The new guideline, published by Annals of Internal Medicine on April 27, includes two specific recommendations:
· ACP suggests that clinicians use HFNO rather than noninvasive ventilation in hospitalized adults for the management of acute hypoxemic respiratory failure (conditional recommendation; low-certainty evidence).
· ACP suggests that clinicians use HFNO rather than conventional oxygen therapy for hospitalized adults with postextubation acute hypoxemic respiratory failure (conditional recommendation; low-certainty evidence).
The recommendations were based on an accompanying systematic review that compared HFNO to noninvasive ventilation (n=11) and conventional oxygen therapy (n=21). Compared with noninvasive ventilation, HFNO may reduce all-cause mortality, intubation, and hospital-acquired pneumonia and may improve patient comfort in initial management, but not in postextubation management, the review found. The comparison with conventional oxygen showed that HFNO may reduce the risk of reintubation and improve patient comfort after extubation.
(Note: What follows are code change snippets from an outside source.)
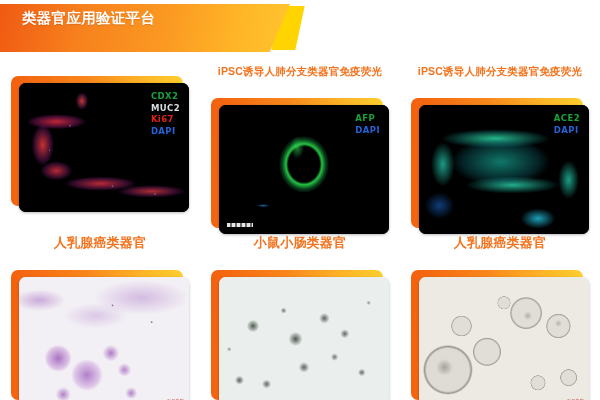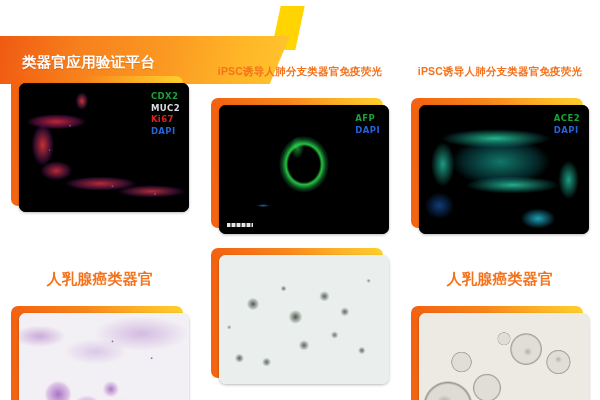--- a/index.html
+++ b/index.html
@@ -36,8 +36,7 @@
     width: 290px; height: 48px;
     background: linear-gradient(100deg, #f05a12 0%, #f7811d 28%, #fb9a22 58%, #ffb627 82%, #ffc52e 100%);
     clip-path: polygon(0 0, 100% 0, 93% 100%, 0 100%);
-    padding: 17px 0 0 22px;
-    margin-top: 32px;
+    padding: 5px 0 0 22px;
   }
   .banner-line {
     color: #ffffff;

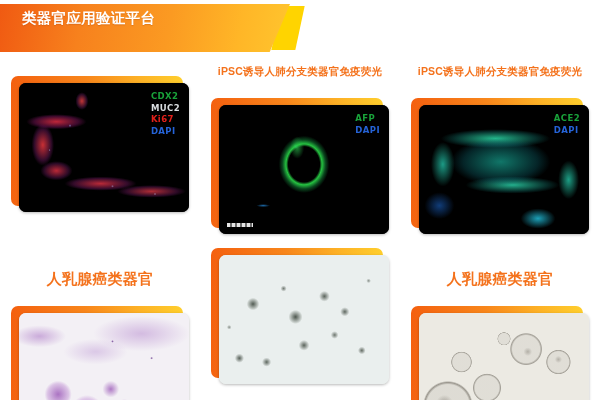--- a/index.html
+++ b/index.html
@@ -63,7 +63,7 @@
     white-space: nowrap;
     letter-spacing: .2px;
   }
-  .card-title.small { font-size: 15px; margin-top: 36px; }
+  .card-title.small { font-size: 13px; }
 
   
   .card-stack {

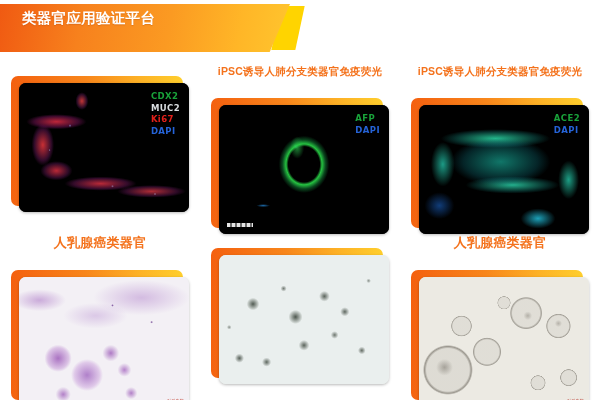--- a/index.html
+++ b/index.html
@@ -285,6 +285,7 @@
     </div>
 
     <div class="cell">
+      <div class="card-title small">小鼠小肠类器官</div>
       <div class="card-stack">
         <div class="frame-back"></div>
         <div class="photo light">

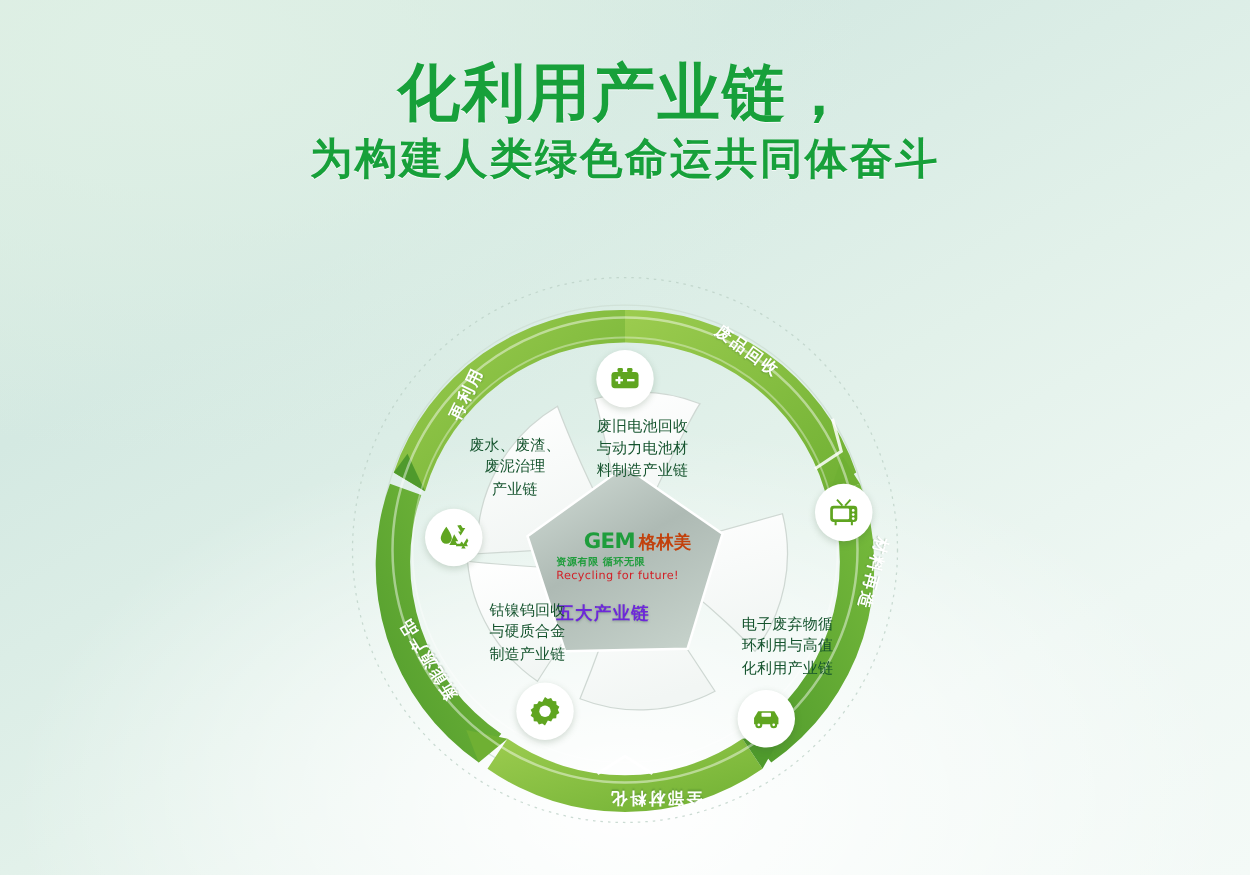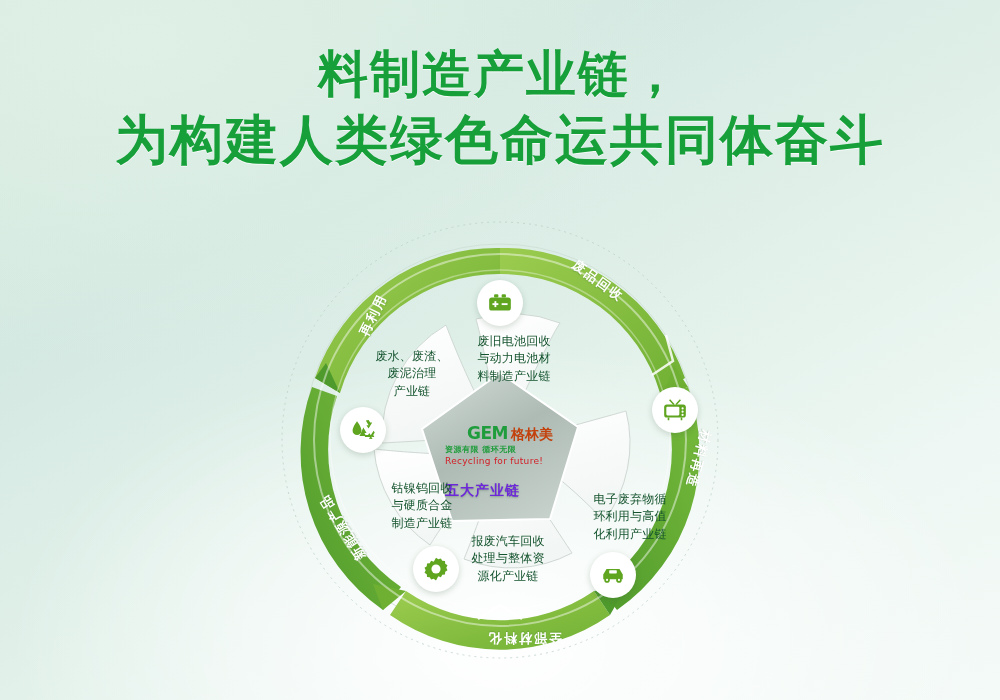--- a/index.html
+++ b/index.html
@@ -96,7 +96,7 @@
 <div class="stage">
 
   <div class="title">
-    <span class="l1">料制造产业链，</span>
+    <span class="l1">化利用产业链，</span>
     <span class="l2">为构建人类绿色命运共同体奋斗</span>
   </div>
 

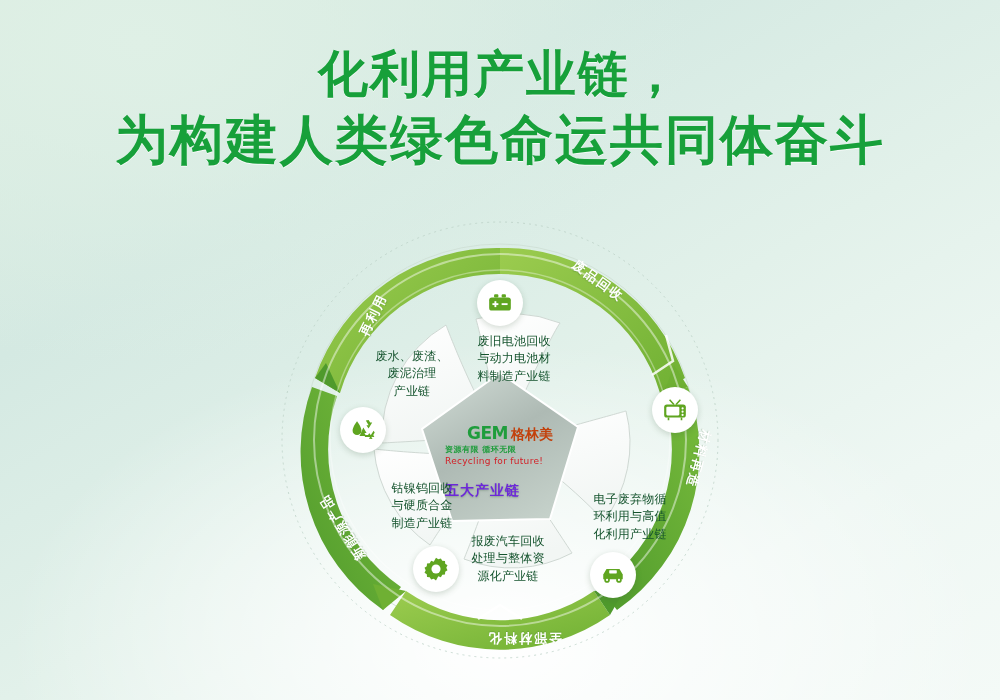--- a/index.html
+++ b/index.html
@@ -25,7 +25,7 @@
     text-shadow:0 1px 0 rgba(255,255,255,.7);
   }
   .title .l1{font-size:50px;display:block;}
-  .title .l2{font-size:53px;display:block;}
+  .title .l2{font-size:34px;display:block;}
 
   
   .diagram{

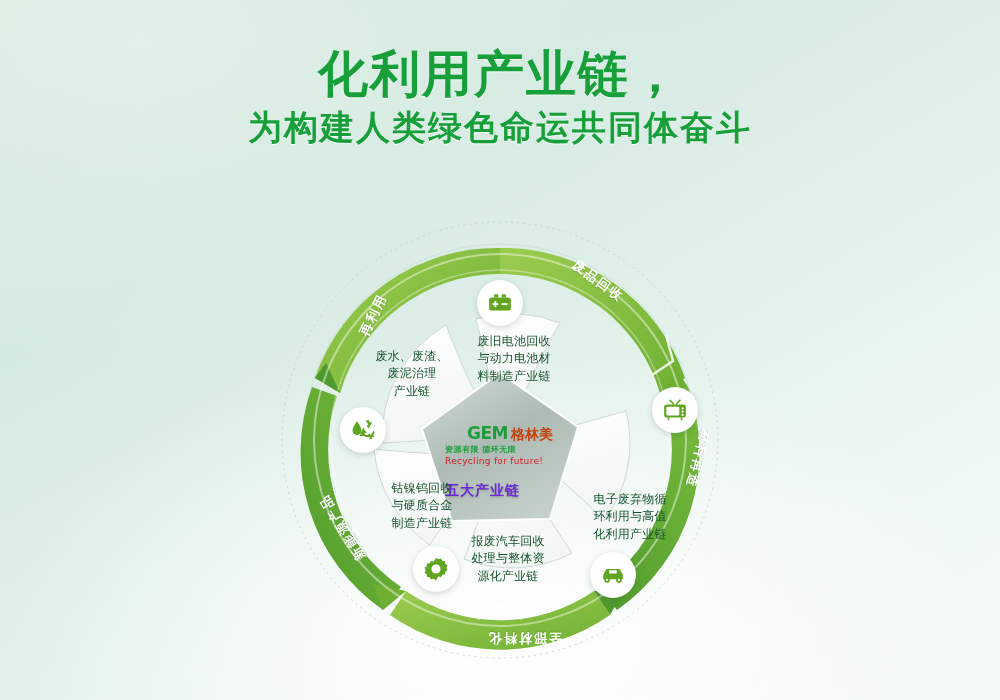--- a/index.html
+++ b/index.html
@@ -204,7 +204,6 @@
 
     <div class="ptext" style="left:318px;top:230px;margin-top:46px;">电子废弃物循<br>环利用与高值<br>化利用产业链</div>
 
-    <div class="ptext" style="left:196px;top:318px;">报废汽车回收<br>处理与整体资<br>源化产业链</div>
 
     <div class="ptext" style="left:110px;top:265px;">钴镍钨回收<br>与硬质合金<br>制造产业链</div>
In both comparisons, the review authors found that the evidence was of low certainty but that HFNO also appeared to be associated with less harm than the alternative interventions.
The review authors also noted that many aspects of HFNO use, including treatment protocols, clinician and health system training, and cost, have yet to be thoroughly studied. “These represent a key part of HFNO utility for a health system,” they wrote. “Broad applicability, including required clinician and health system experience and resource use, remains unknown.”
As Dr. Fitterman will explain during his talk, the guideline development process is lengthy enough that it was already well under way before the pandemic started. "No one even knew what COVID-19 is, so we have to deviate from the guidelines to address this a little bit," he said, before offering his own experience and some research data comparing HFNO and noninvasive ventilation by helmet in patients with COVID-19.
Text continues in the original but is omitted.